One method call, one PDF. Reach for iText when you need PDF/A for regulatory archival, accessibility tags, or print-shop fidelity. Reach for Open HTML to PDF when none of those apply.

HTML to PDF in Spring Boot with Thymeleaf templates

The most common production pattern is a Spring Boot controller that takes a request, renders a Thymeleaf template to an HTML string, hands it to Open HTML to PDF, and returns the bytes with Content-Type: application/pdf. Here's the whole thing.

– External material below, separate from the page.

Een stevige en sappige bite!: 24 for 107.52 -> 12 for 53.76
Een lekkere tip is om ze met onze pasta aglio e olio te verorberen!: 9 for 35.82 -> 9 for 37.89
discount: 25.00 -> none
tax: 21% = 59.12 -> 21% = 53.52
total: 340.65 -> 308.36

import com.openhtmltopdf.pdfboxout.PdfRendererBuilder;
import org.jsoup.Jsoup;
import org.jsoup.nodes.Document;
import org.springframework.http.HttpHeaders;
import org.springframework.http.MediaType;
import org.springframework.http.ResponseEntity;
import org.springframework.stereotype.Controller;
import org.springframework.web.bind.annotation.GetMapping;
import org.springframework.web.bind.annotation.PathVariable;
import org.thymeleaf.TemplateEngine;
import org.thymeleaf.context.Context;

import java.io.ByteArrayOutputStream;
import java.util.Map;

@Controller
public class InvoiceController {

    private final TemplateEngine templateEngine;

    public InvoiceController(TemplateEngine templateEngine) {
        this.templateEngine = templateEngine;
    }

    @GetMapping("/invoice/{id}.pdf")
    public ResponseEntity<byte[]> invoice(@PathVariable String id) throws Exception {
        Context ctx = new Context();
        ctx.setVariables(Map.of(
            "invoiceId", id,
            "total", "$49.00"
        ));
        String html = templateEngine.process("invoice", ctx);

        Document jsoupDoc = Jsoup.parse(html);
        jsoupDoc.outputSettings().syntax(Document.OutputSettings.Syntax.xml);
        String xhtml = jsoupDoc.html();

        ByteArrayOutputStream baos = new ByteArrayOutputStream();
        PdfRendererBuilder builder = new PdfRendererBuilder();
        builder.useFastMode();
        builder.withHtmlContent(xhtml, "/");
        builder.toStream(baos);
        builder.run();

        HttpHeaders headers = new HttpHeaders();
        headers.setContentType(MediaType.APPLICATION_PDF);
        headers.setContentDispositionFormData("attachment", "invoice-" + id + ".pdf");
        return new ResponseEntity<>(baos.toByteArray(), headers, 200);
    }
}

The template lives at src/main/resources/templates/invoice.html as a normal Thymeleaf file. Whatever styling and layout your customer-facing UI already renders, you reuse here. That's the point: one HTML source of truth, two outputs (web and PDF).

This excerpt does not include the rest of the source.